On Nov 24, 2015 16:25, "Jan Kara" <jack@xxxxxxx> wrote:
>
> On Mon 23-11-15 20:02:48, Dmitry Monakhov wrote:
> > After freeze_fs was revoked (from Jan Kara) pages's write-back completion
> > is deffered before unwritten conversion, so explicit flush_unwritten_io()

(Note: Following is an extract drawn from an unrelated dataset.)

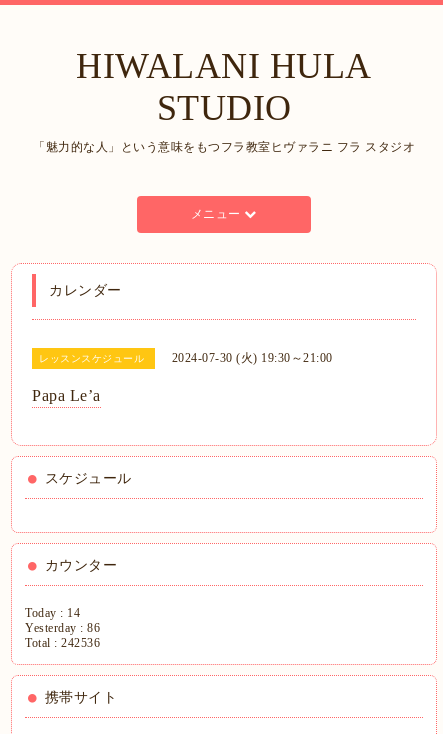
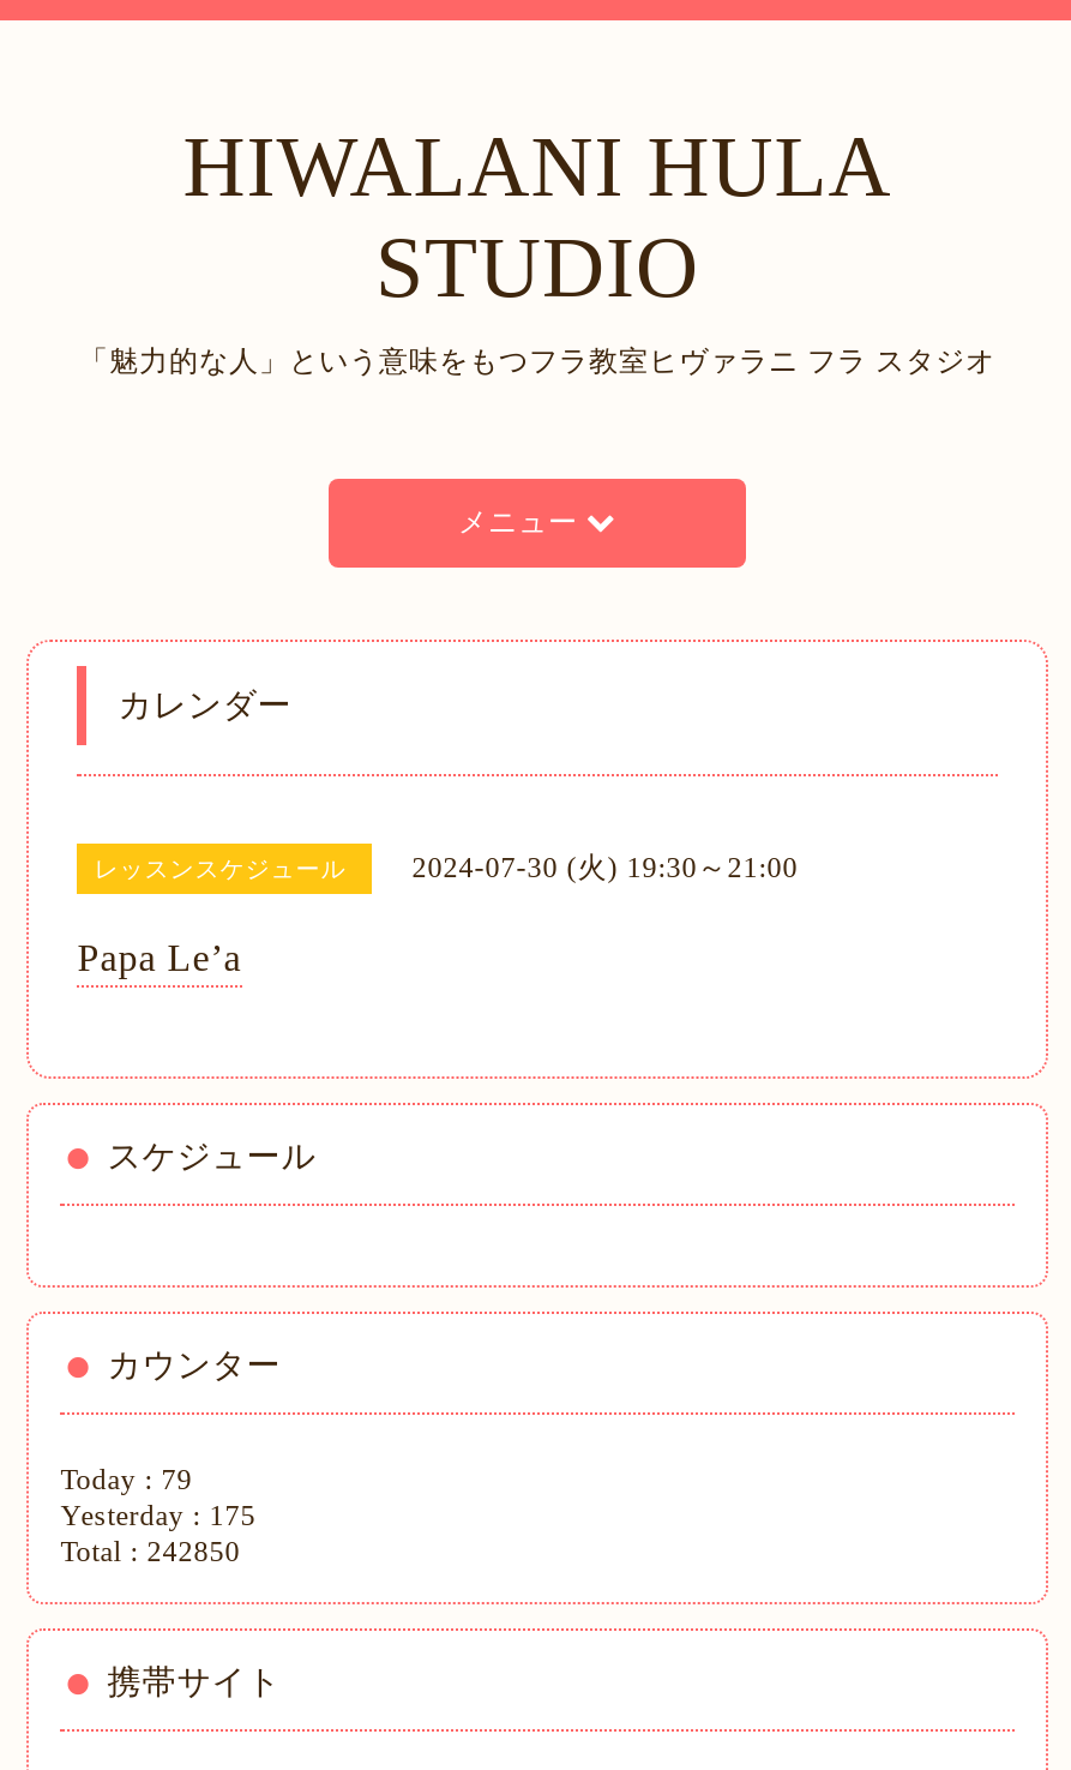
[25,606,80,620] Today : 14 -> [60,1463,192,1496] Today : 79
[25,621,100,635] Yesterday : 86 -> [60,1499,256,1532] Yesterday : 175
[25,636,100,650] Total : 242536 -> [60,1535,240,1568] Total : 242850

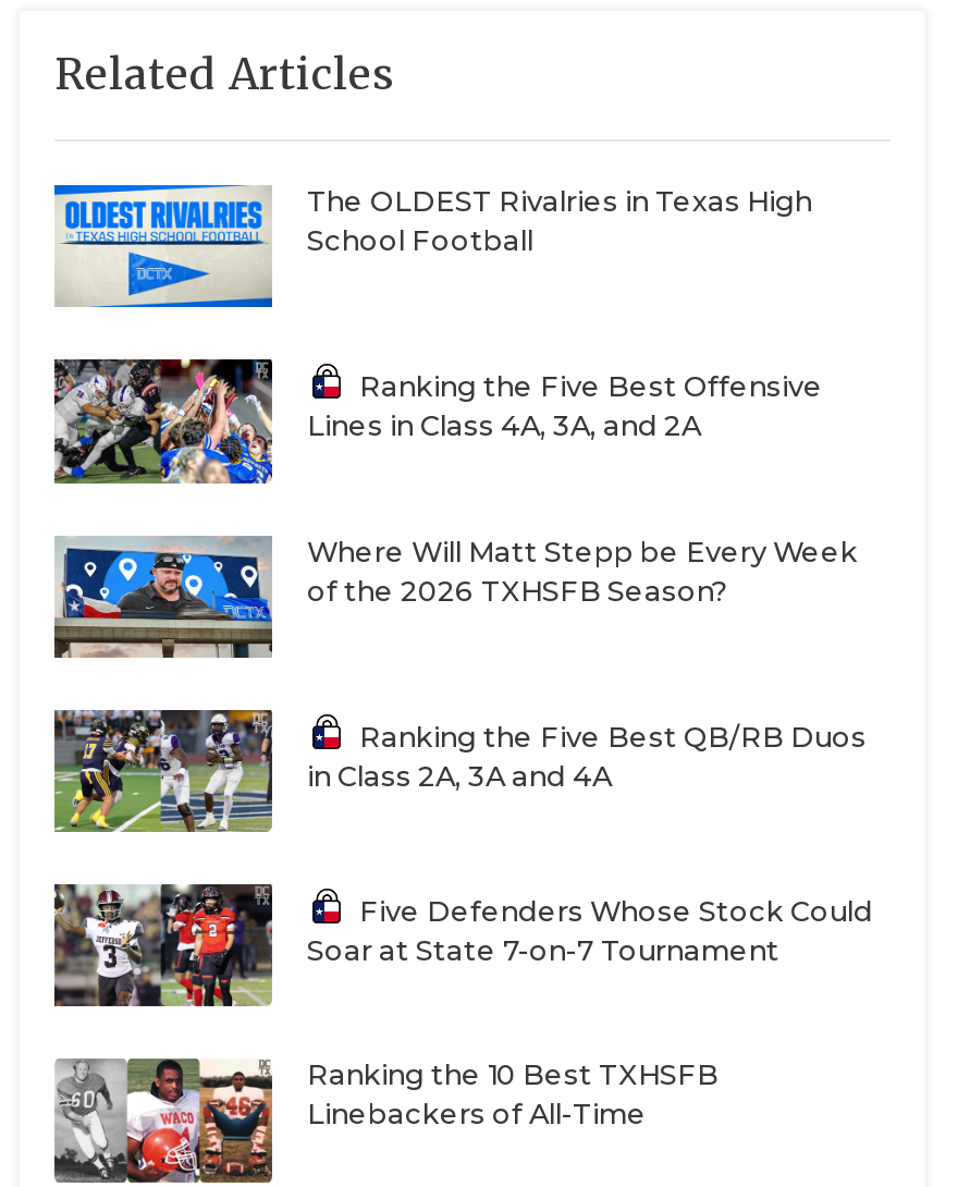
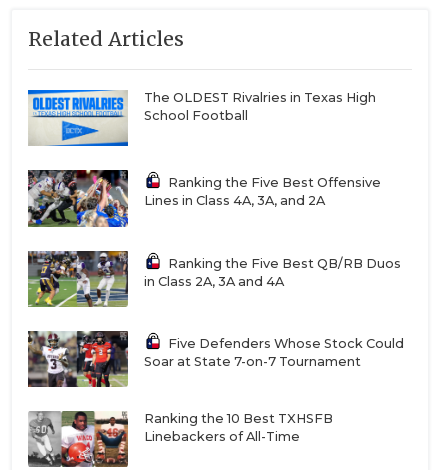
[54,534,858,660] [image] | Where Will Matt Stepp be Every Week | of the 2026 TXHSFB Season? -> none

> > was removed here: c724585b62411
> > But we still may face deferred conversion for aio-dio case
> > # Trivial testcase
> > for ((i=0;i<60;i++));do fsfreeze -f /mnt ;sleep 1;fsfreeze -u /mnt;done &
> > fio --bs=4k --ioengine=libaio --iodepth=128 --size=1g --direct=1 \
> > --runtime=60 --filename=/mnt/file --name=rand-write --rw=randwrite
> > NOTE: Sane testcase should be integrated to xfstests, but it requires
> > changes in common/* code, so let's use this this test at the moment.
> >
> > In order to fix this race we have to guard journal transaction with explicit
> > sb_{start,end}_intwrite() as we do with ext4_evict_inode here:8e8ad8a5
>
> Well, this problem seems to suggest that we have the freeze protection for
> AIO writes wrong. We should call file_end_write() from aio_complete() and
> not from aio_run_iocb()...
Yep. It was my first attempt to fix that issue, but unfortunately this trick will break lockdep. Caller will do file_start_write and exit to userspace. Lockdep treats such behaviour as bug (return to userspace with a lock held)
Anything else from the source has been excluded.